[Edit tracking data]
-- Opening Marker --

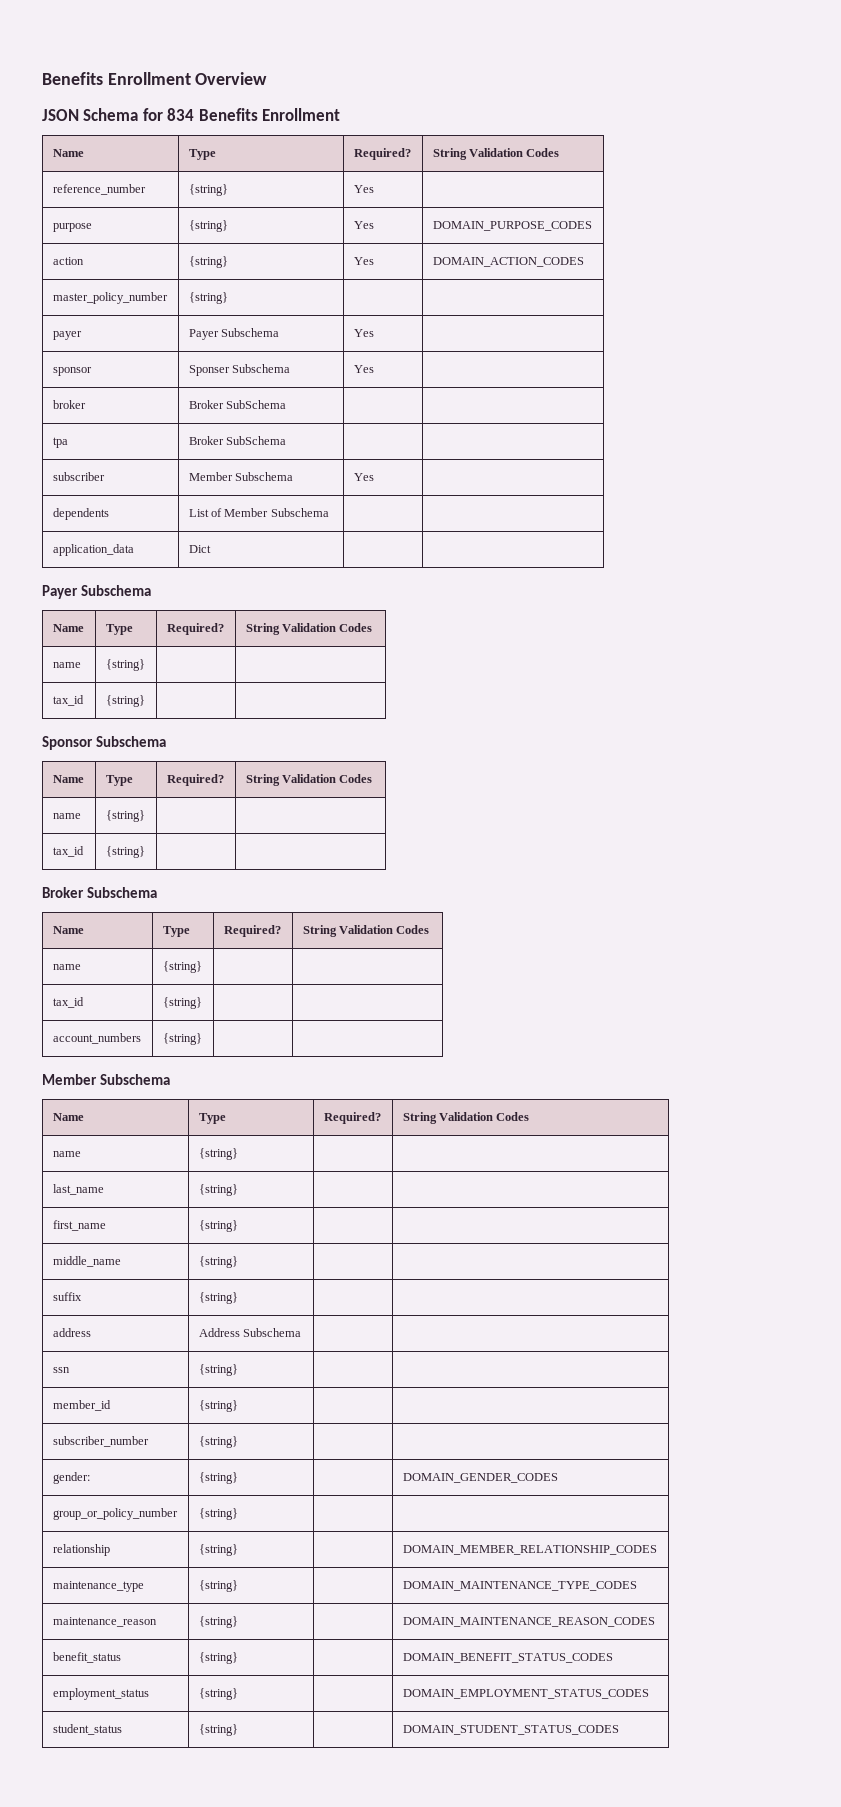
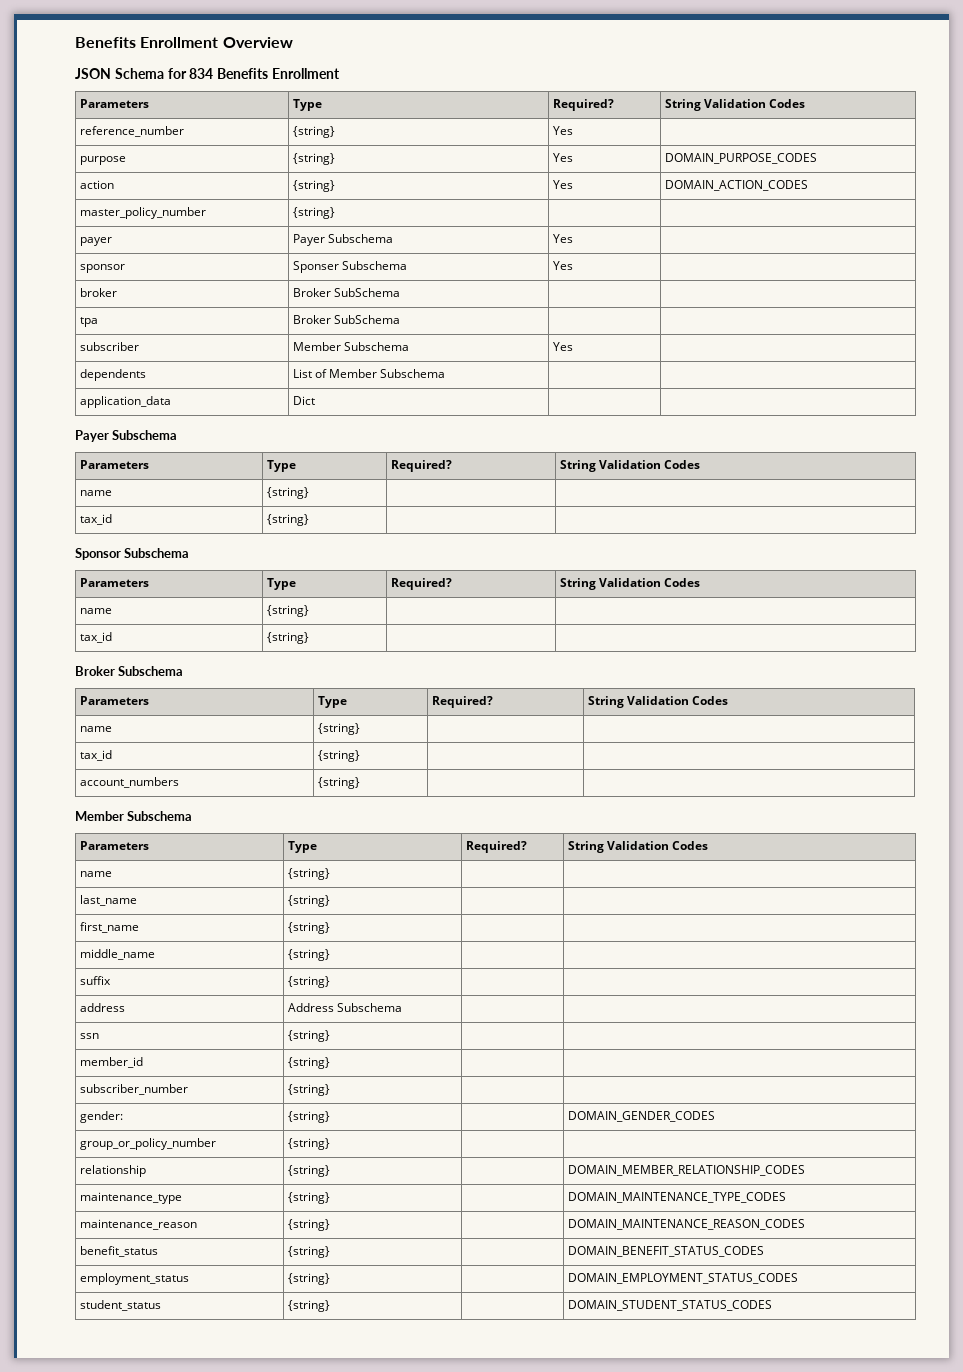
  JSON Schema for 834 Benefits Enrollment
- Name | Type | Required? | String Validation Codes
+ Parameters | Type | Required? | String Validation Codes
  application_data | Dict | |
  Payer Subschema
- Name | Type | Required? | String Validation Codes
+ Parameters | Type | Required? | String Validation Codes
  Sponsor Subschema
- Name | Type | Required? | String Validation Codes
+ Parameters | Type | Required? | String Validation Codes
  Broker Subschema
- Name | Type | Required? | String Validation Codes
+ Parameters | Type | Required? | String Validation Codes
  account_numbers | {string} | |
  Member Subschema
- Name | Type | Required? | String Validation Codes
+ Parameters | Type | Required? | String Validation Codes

-- Closing Marker --

In repeating the lines above, keep the wording exact and leave every picture out.

● **Response to this task**:
  JSON Schema for 834 Benefits Enrollment
- Name | Type | Required? | String Validation Codes
+ Parameters | Type | Required? | String Validation Codes
  application_data | Dict | |
  Payer Subschema
- Name | Type | Required? | String Validation Codes
+ Parameters | Type | Required? | String Validation Codes
  Sponsor Subschema
- Name | Type | Required? | String Validation Codes
+ Parameters | Type | Required? | String Validation Codes
  Broker Subschema
- Name | Type | Required? | String Validation Codes
+ Parameters | Type | Required? | String Validation Codes
  account_numbers | {string} | |
  Member Subschema
- Name | Type | Required? | String Validation Codes
+ Parameters | Type | Required? | String Validation Codes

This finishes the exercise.